WHAT YOU WILL DO: For the entries below, copy exactly the line that contains "right: 105px ->" through the line that contains "font-style: none ->", both ends included, and exclude all pictures.

DATASET CONTENT below:

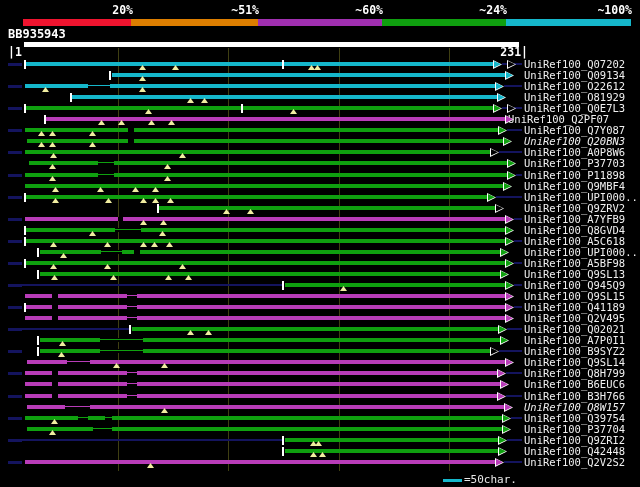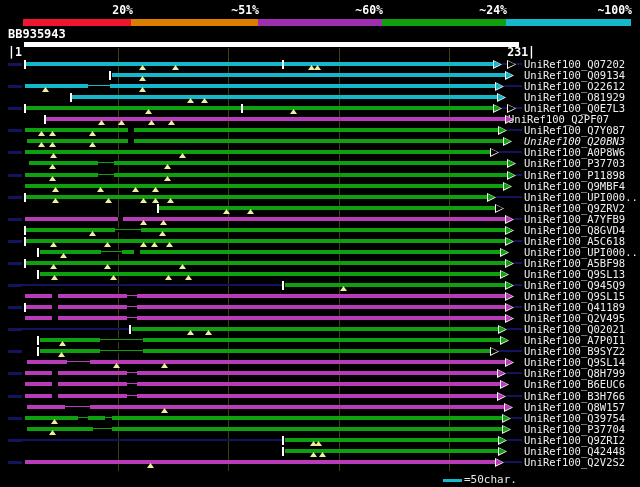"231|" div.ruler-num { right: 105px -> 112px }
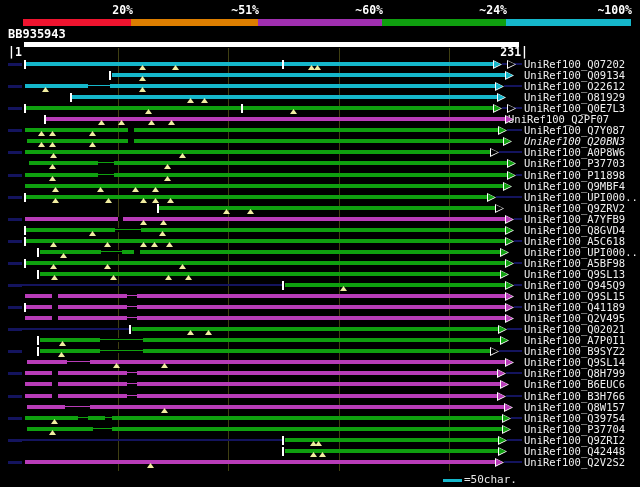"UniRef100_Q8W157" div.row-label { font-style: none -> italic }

End of DATASET CONTENT.
DATASET CONTENT below:

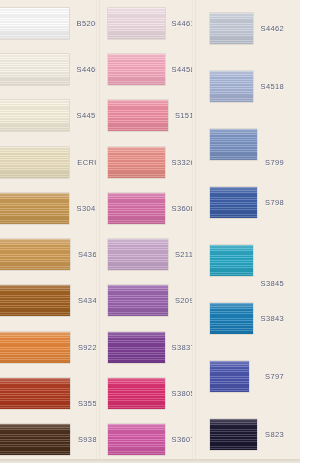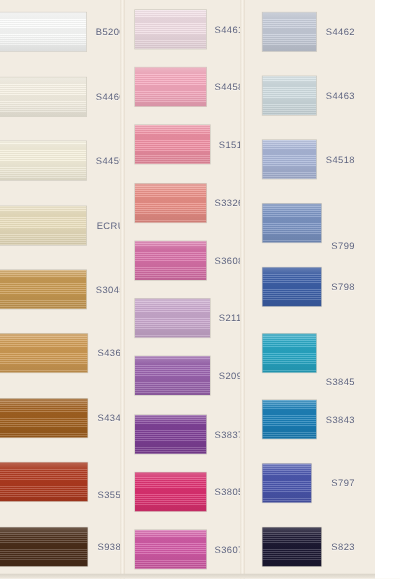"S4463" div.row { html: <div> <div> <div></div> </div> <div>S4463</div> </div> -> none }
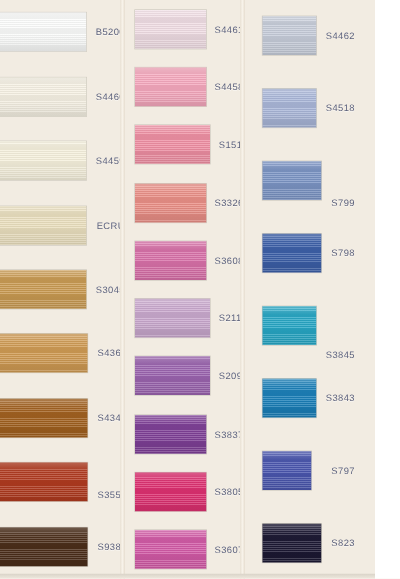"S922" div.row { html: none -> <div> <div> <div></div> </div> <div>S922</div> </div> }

End of DATASET CONTENT.
DATASET CONTENT below:

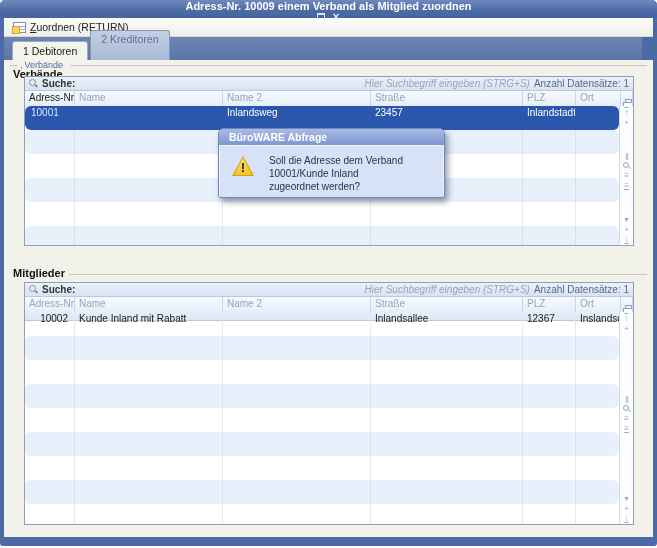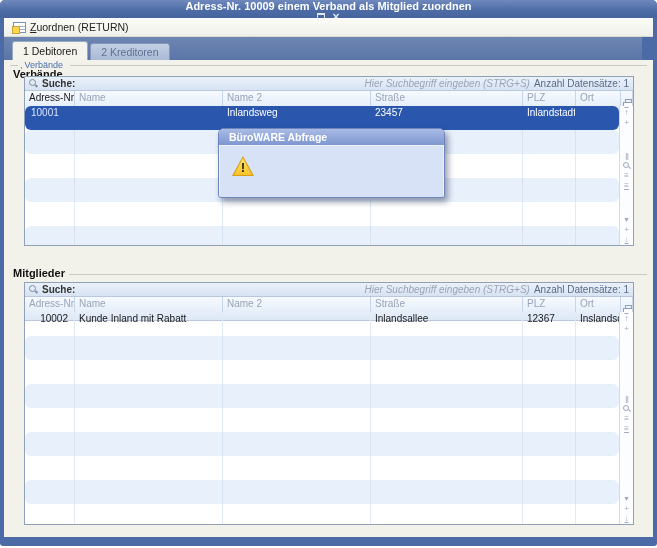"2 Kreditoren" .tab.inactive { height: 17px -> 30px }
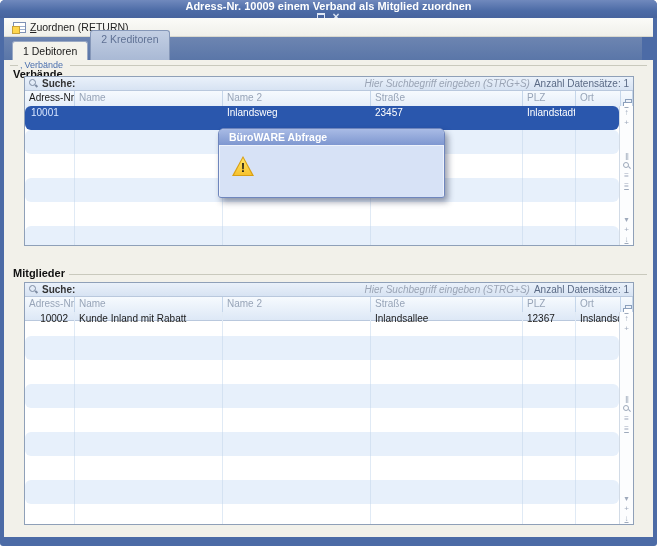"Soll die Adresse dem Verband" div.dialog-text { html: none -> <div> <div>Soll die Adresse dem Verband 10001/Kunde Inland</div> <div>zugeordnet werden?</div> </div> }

End of DATASET CONTENT.

WRITTEN SOLUTION:
"231|" div.ruler-num { right: 105px -> 112px }
"UniRef100_Q8W157" div.row-label { font-style: none -> italic }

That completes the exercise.